## ACTIVITY
Word for word, set down every line of the entries below from the line with "Tap to check/uncheck" to the line with "[x] format (GitHub-compatible)", including both, and no other line.

## MATERIAL PROVIDED
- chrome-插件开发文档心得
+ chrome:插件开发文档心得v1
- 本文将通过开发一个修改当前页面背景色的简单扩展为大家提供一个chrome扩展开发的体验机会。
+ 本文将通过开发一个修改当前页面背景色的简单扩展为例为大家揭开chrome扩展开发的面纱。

==

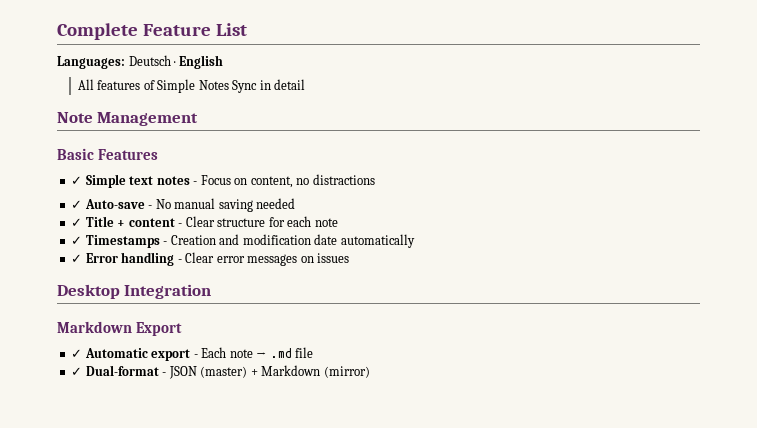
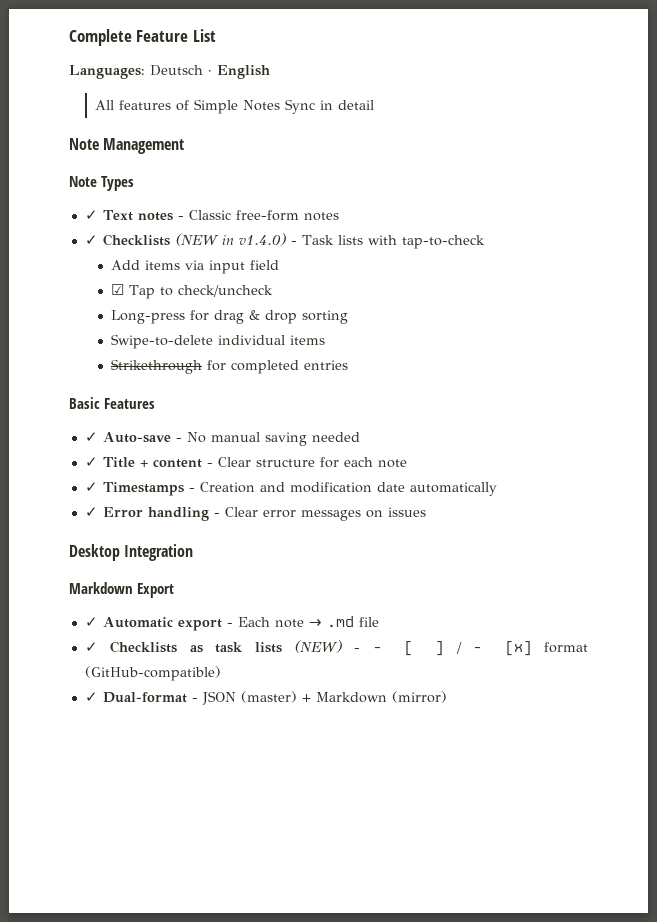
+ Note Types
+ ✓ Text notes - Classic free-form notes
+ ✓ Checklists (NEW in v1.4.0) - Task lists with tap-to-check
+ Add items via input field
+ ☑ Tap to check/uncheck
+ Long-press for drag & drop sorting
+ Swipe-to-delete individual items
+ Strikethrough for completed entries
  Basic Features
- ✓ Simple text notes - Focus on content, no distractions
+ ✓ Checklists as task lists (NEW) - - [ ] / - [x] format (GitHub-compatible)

## SOLUTION
+ ☑ Tap to check/uncheck
+ Long-press for drag & drop sorting
+ Swipe-to-delete individual items
+ Strikethrough for completed entries
  Basic Features
- ✓ Simple text notes - Focus on content, no distractions
+ ✓ Checklists as task lists (NEW) - - [ ] / - [x] format (GitHub-compatible)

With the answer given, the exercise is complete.